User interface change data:
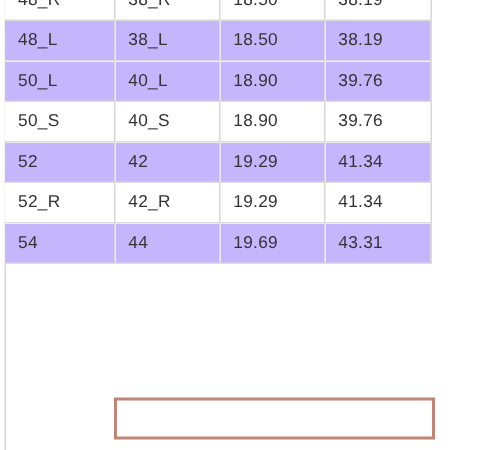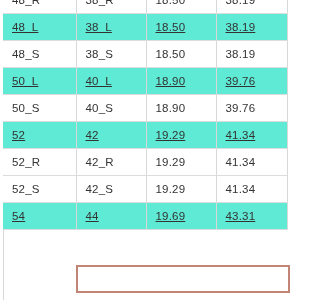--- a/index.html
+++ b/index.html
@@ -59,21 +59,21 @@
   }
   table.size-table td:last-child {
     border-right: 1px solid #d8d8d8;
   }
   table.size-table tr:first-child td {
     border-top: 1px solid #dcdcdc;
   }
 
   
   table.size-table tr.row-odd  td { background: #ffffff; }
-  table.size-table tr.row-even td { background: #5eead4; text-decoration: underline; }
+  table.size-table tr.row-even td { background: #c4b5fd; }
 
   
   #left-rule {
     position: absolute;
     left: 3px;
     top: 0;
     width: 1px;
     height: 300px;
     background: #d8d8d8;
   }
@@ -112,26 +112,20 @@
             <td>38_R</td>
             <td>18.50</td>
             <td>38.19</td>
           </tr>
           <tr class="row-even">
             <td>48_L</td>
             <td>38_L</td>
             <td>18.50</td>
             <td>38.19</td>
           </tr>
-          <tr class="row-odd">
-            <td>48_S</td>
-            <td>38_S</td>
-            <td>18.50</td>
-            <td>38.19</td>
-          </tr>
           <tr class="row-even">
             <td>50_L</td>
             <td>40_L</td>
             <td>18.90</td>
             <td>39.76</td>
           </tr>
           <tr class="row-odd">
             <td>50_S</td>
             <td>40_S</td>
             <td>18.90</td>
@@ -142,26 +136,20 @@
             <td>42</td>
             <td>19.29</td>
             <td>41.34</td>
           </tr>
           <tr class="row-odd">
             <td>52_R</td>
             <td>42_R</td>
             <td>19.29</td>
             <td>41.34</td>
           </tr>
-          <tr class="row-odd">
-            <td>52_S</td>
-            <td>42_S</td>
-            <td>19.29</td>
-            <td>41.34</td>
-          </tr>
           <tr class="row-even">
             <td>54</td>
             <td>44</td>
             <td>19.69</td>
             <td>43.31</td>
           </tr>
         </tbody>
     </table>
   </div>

* What you need to do: For this exercise, output exactly the lines above from the line with "<td>38_L</td>" to the line with "<td>52_R</td>", counting both, and leave out the rest.

* Answer box:
             <td>38_L</td>
             <td>18.50</td>
             <td>38.19</td>
           </tr>
-          <tr class="row-odd">
-            <td>48_S</td>
-            <td>38_S</td>
-            <td>18.50</td>
-            <td>38.19</td>
-          </tr>
           <tr class="row-even">
             <td>50_L</td>
             <td>40_L</td>
             <td>18.90</td>
             <td>39.76</td>
           </tr>
           <tr class="row-odd">
             <td>50_S</td>
             <td>40_S</td>
             <td>18.90</td>
@@ -142,26 +136,20 @@
             <td>42</td>
             <td>19.29</td>
             <td>41.34</td>
           </tr>
           <tr class="row-odd">
             <td>52_R</td>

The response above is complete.